Les figures fortes dans l’histoire de l’Afrique : La Sarraounia Mangou du Niger !

Beaucoup d’Africaines d’origines et de conditions diverses se sont investies dans des actes de résistance et des luttes émancipatrices, mais leurs noms figurent trop rarement dans les livres d’histoire. Trop souvent négligées par les chercheurs, absentes à des exceptions dans les documents, leurs sacrifices et leurs efforts sont tombés dans l’oubli. Pour la journée mondiale de l’Afrique, nous avons décidé de rendre hommage à ces figures marquantes à travers une série de portraits.

 

 

La résistance se manifesta aussi dans le Niger de la fin du 19e siècle où une femme, la Sarraounia Mangou, tenta de sauver son village des exactions meurtrières d’une expédition française lancée à la conquête du Tchad, commandée par le capitaine Paul Voulet et son second, le lieutenant Julien Chanoine.

 Les populations subirent d’effroyables atrocités sur toutes les zones qu’ils traversèrent entre l’ancienne Haute Volta (Burkina Faso) et le Niger. La colonne française composée de sept officiers et de cinq cents tirailleurs africains avait pour objectif de terroriser les autochtones afin d’empêcher toute tentative de résistance. La mission Voulet et Chanoine, de son nom officiel Mission Afrique centrale-Tchad, laissera des milliers de morts dans son sillage. Habitations incendiées, décapitation des prisonniers, viols de jeunes filles, femmes enceintes éventrées, enfants pendus aux arbres à l’entrée des villages, pillages des vivres et des troupeaux. Les deux officiers poussèrent leurs hommes à toujours plus de cruauté, comme ce fut le cas en 1896, lors de l’incendie de la ville de Ouagadougou, accompagnée d’exécutions sommaires dans les populations Mossis.

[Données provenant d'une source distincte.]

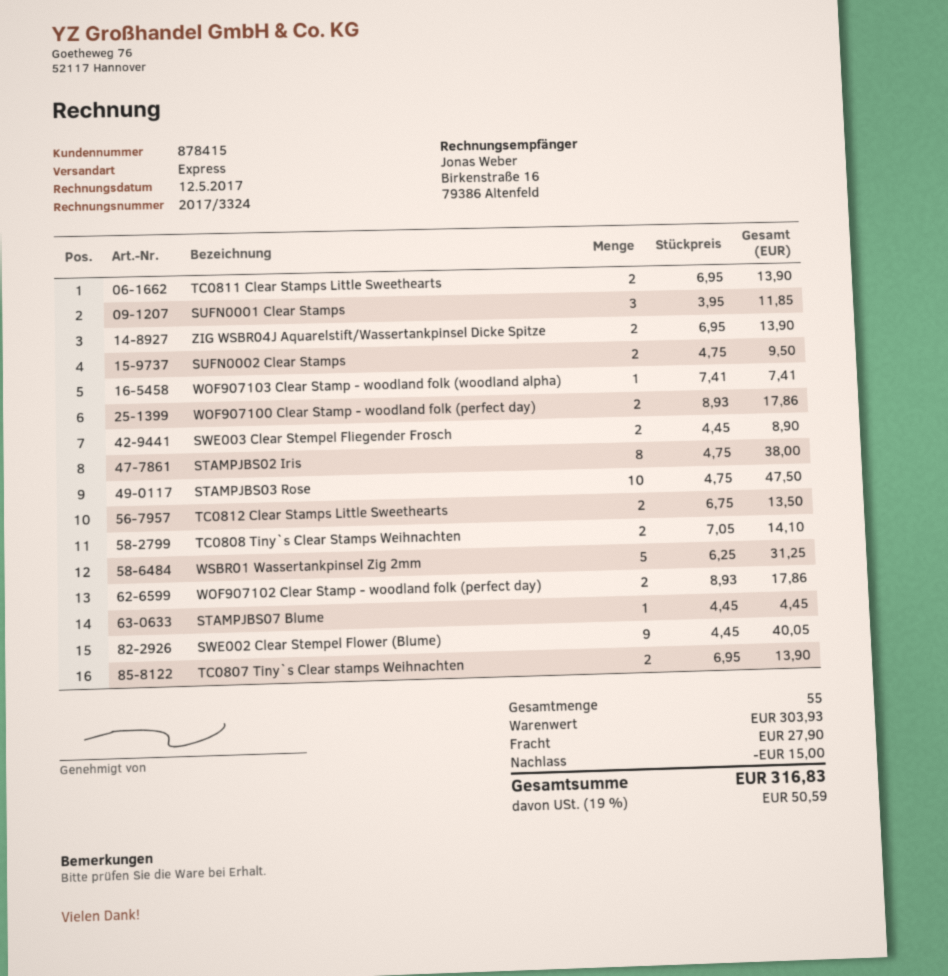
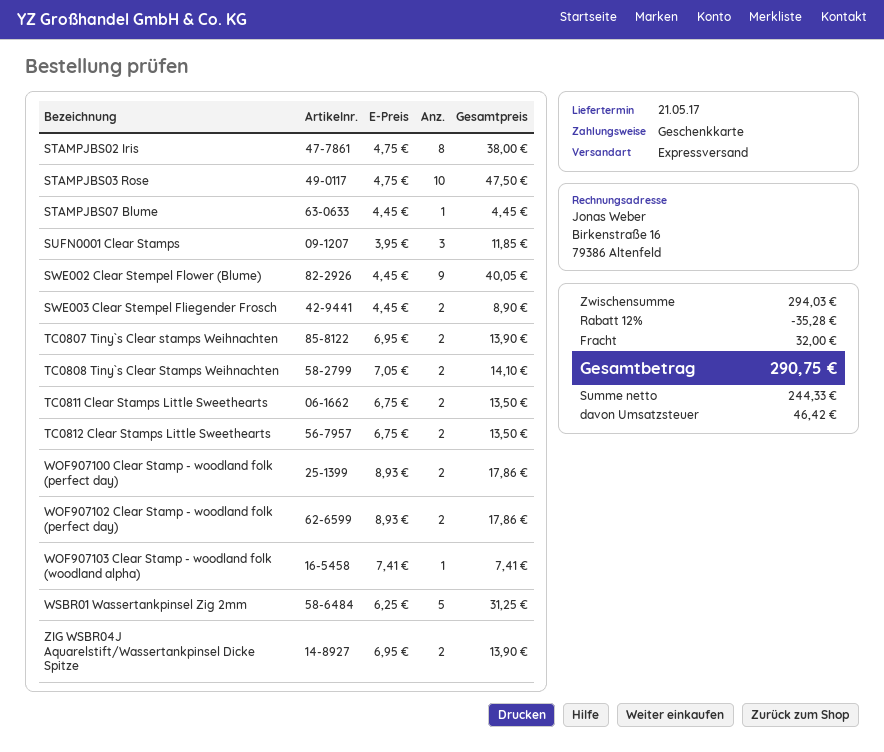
TC0811 Clear Stamps Little Sweethearts: 2 x 6.95 = 13.90 -> 2 x 6.75 = 13.50
SUFN0002 Clear Stamps: 2 x 4.75 = 9.50 -> none
subtotal: 303.93 -> 294.03
discount: 15.00 -> 35.28
shipping: 27.90 -> 32.00
tax: 50.59 -> 46.42
total: 316.83 -> 290.75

Avertie par les récits terrifiants qui précédaient l’arrivée de la colonne infernale, la Sarraounia Mangou, reine des communautés Aznas en pays haoussa, parvint à convaincre les chasseurs et guerriers de Lougou, son village, de tenter de stopper cette équipée sauvage qui décimait le pays. A l’approche des Français, elle leur envoya un messager avec ces mots : « Contournez mon territoire où vous trouverez mes guerriers sur votre route. ».

Une reine déterminée à combattre la mission Voulet et Chanoine

Les deux officiers perçurent cet avertissement comme une provocation, et décidèrent de donner une leçon à ces villageois téméraires. L’affrontement eut lieu le 16 avril 1889. Postant leurs canonnières sur des collines surplombant le village, les assaillants procédèrent à un véritable massacre des combattants équipés de lances et de flèches empoisonnées. A l’appel de leur reine, ces derniers se replièrent dans la brousse où s’étaient cachés, la veille, les femmes, les enfants et les vieillards. En se réfugiant sous d’épais fourrés, ils pensaient pouvoir tenir tête à leurs adversaires. Et lorsque les tirs reprirent, les Aznas, galvanisés par les incantations de la Sarraouina, résistèrent tant qu’ils purent.

 

Face à cette opposition inattendue, le capitaine Voulet, irrité, décida d’en finir avant la tombée du jour affirmant qu’il était hors de question pour lui « d’installer son bivouac dans une zone sous la menace d’indigènes ». Ordre fut donné aux tirailleurs de mettre le feu à la brousse où jaillit un énorme brasier résonnant des hurlements des femmes et des enfants. Les assaillants assistèrent, impassibles, au calvaire de leurs victimes carbonisées, sans tenter de secourir les blessés. Le nombre de morts fut si important qu’ils renoncèrent à les compter comme ils le faisaient habituellement, considérant leurs victimes comme des trophées de guerre. Sauvée des flammes par ses guerriers, la Sarrounia Mangou fut la seule à avoir essayé d’arrêter cette équipée dévastatrice avant que la France n’intervienne contre ces officiers criminels, pour ensuite tenter d’étouffer l’affaire qui fit scandale à Paris. Quant à la Sarrounia, elle est devenue une icône au Niger.

 

Sources : Femmes africaines, Panafricanisme et Renaissance africaine. Organisation des Nations Unies pour l’éducation, la science et la culture. Département Afrique. Publié en 2015 par l’Organisation des Nations Unies pour l’éducation, la science et la culture.